**Exercise**
Your output should be the lines from the one with "total: 32.32 -> 22.23" through the last line of the records below, exactly as written, minus the pictures.

(Edit tracking data)

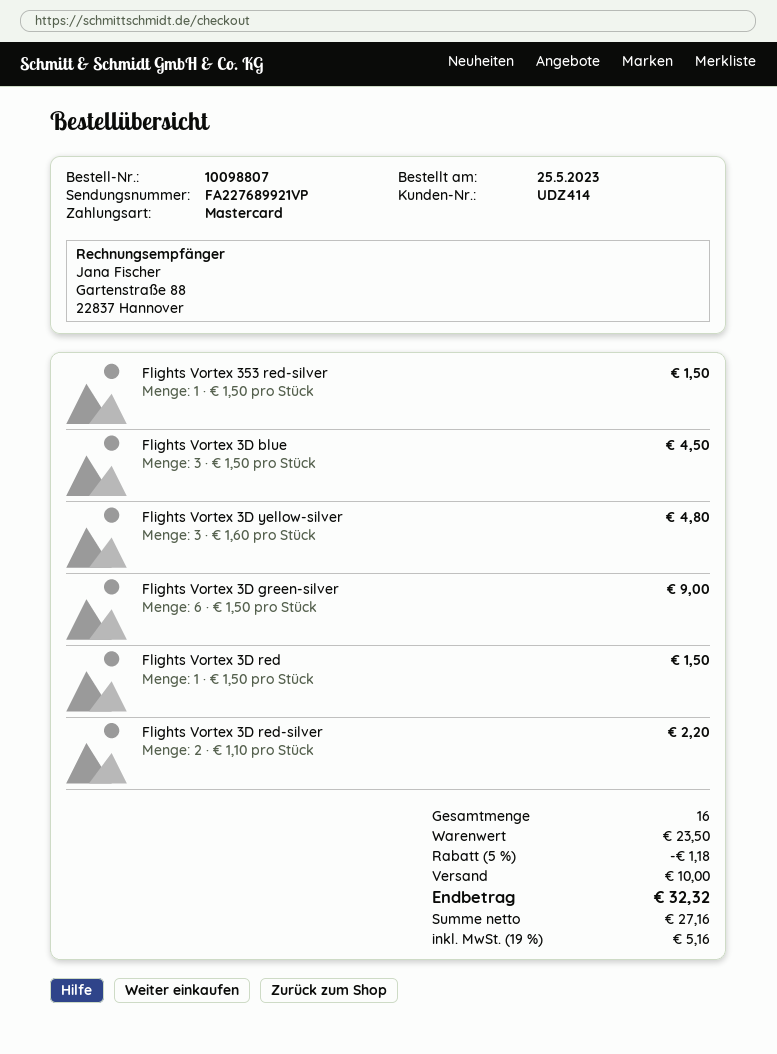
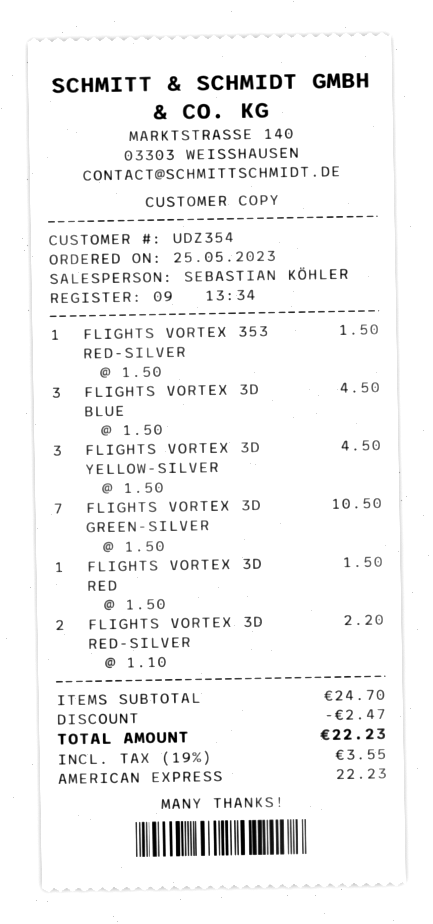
customer number: UDZ414 -> UDZ354
payment method: Mastercard -> American Express
Flights Vortex 3D yellow-silver: 3 x 1.60 = 4.80 -> 3 x 1.50 = 4.50
Flights Vortex 3D green-silver: 6 x 1.50 = 9.00 -> 7 x 1.50 = 10.50
subtotal: 23.50 -> 24.70
discount: 1.18 -> 2.47
shipping: 10.00 -> none
tax: 19% = 5.16 -> 19% = 3.55
total: 32.32 -> 22.23

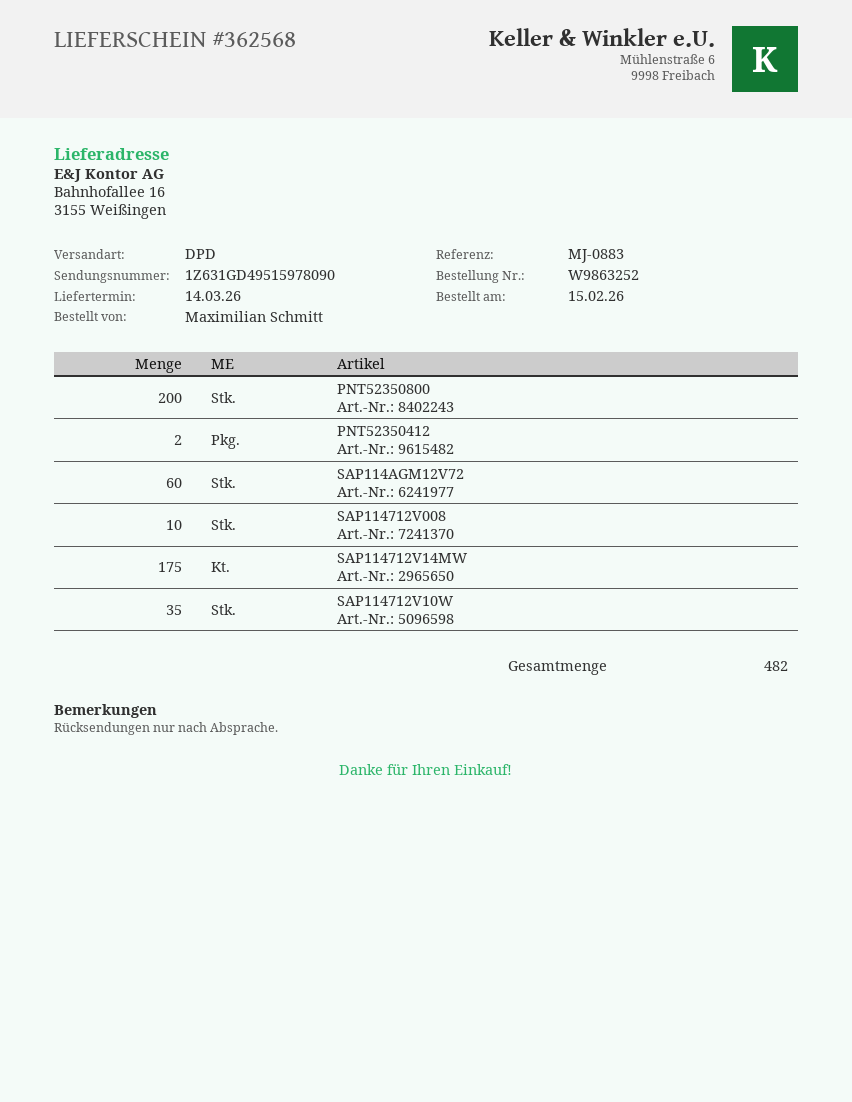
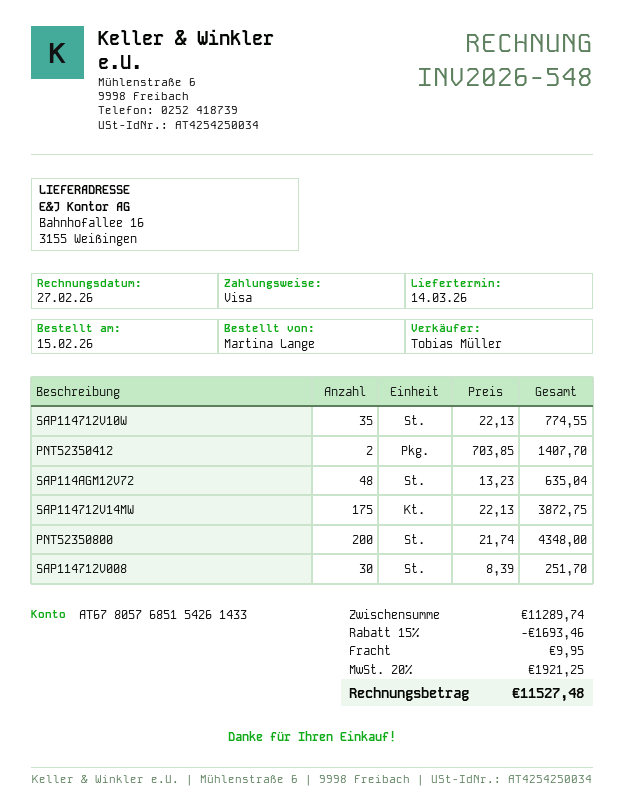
ordered by: Maximilian Schmitt -> Martina Lange
SAP114AGM12V72: 60 -> 48
SAP114712V008: 10 -> 30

**Exercise output**
total: 32.32 -> 22.23

ordered by: Maximilian Schmitt -> Martina Lange
SAP114AGM12V72: 60 -> 48
SAP114712V008: 10 -> 30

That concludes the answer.